_TASK ITEM:_ Below are the records. Gather each line that holds "higher".

_INPUT RECORDS:_
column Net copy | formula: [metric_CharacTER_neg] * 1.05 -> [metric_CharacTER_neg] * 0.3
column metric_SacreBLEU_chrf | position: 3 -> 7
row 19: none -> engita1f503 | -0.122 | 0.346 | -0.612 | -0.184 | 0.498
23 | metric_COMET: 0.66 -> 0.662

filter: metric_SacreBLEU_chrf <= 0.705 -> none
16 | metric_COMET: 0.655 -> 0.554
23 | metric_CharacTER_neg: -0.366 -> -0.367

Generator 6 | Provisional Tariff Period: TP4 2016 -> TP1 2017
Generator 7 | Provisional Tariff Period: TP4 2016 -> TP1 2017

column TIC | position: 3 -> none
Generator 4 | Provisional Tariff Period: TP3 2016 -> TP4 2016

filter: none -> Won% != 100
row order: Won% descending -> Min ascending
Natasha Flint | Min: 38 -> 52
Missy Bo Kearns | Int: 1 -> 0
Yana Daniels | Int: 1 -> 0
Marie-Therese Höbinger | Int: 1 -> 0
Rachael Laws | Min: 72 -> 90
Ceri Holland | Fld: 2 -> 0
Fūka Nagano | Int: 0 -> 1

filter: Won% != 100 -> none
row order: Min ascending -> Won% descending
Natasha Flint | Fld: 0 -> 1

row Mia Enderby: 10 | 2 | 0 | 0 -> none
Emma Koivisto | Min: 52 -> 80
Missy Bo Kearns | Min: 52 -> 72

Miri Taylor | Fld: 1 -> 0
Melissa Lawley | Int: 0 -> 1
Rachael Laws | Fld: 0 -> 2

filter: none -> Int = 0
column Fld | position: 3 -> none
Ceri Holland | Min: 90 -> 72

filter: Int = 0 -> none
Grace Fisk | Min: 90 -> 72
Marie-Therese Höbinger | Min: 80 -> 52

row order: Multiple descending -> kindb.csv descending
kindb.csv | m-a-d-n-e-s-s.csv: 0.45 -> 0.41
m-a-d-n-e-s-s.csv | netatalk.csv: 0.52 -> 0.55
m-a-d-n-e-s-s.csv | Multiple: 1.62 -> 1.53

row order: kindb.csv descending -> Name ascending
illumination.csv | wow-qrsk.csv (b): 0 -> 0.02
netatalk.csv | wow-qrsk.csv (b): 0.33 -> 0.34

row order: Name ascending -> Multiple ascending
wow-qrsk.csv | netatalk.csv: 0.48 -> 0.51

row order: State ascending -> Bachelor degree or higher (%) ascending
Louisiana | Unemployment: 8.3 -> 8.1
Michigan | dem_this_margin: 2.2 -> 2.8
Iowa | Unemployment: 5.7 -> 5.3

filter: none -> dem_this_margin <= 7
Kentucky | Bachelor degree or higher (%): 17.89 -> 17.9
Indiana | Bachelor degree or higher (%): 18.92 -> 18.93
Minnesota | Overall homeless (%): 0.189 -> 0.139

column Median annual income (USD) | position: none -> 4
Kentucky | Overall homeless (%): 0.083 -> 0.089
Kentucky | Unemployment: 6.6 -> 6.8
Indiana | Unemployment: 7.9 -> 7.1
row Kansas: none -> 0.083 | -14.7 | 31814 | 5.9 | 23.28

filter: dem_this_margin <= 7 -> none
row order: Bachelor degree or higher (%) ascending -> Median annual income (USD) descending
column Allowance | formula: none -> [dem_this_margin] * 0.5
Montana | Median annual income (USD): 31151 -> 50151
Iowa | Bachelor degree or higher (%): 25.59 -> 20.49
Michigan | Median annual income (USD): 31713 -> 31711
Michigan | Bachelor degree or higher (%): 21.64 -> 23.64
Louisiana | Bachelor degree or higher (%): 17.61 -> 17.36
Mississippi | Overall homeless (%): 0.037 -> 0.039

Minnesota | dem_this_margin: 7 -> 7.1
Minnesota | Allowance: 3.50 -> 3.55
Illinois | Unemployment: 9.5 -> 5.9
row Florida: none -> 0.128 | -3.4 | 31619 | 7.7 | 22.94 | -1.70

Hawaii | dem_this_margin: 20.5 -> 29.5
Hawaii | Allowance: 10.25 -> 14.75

_REPLY:_
row order: State ascending -> Bachelor degree or higher (%) ascending
Kentucky | Bachelor degree or higher (%): 17.89 -> 17.9
Indiana | Bachelor degree or higher (%): 18.92 -> 18.93
row order: Bachelor degree or higher (%) ascending -> Median annual income (USD) descending
Iowa | Bachelor degree or higher (%): 25.59 -> 20.49
Michigan | Bachelor degree or higher (%): 21.64 -> 23.64
Louisiana | Bachelor degree or higher (%): 17.61 -> 17.36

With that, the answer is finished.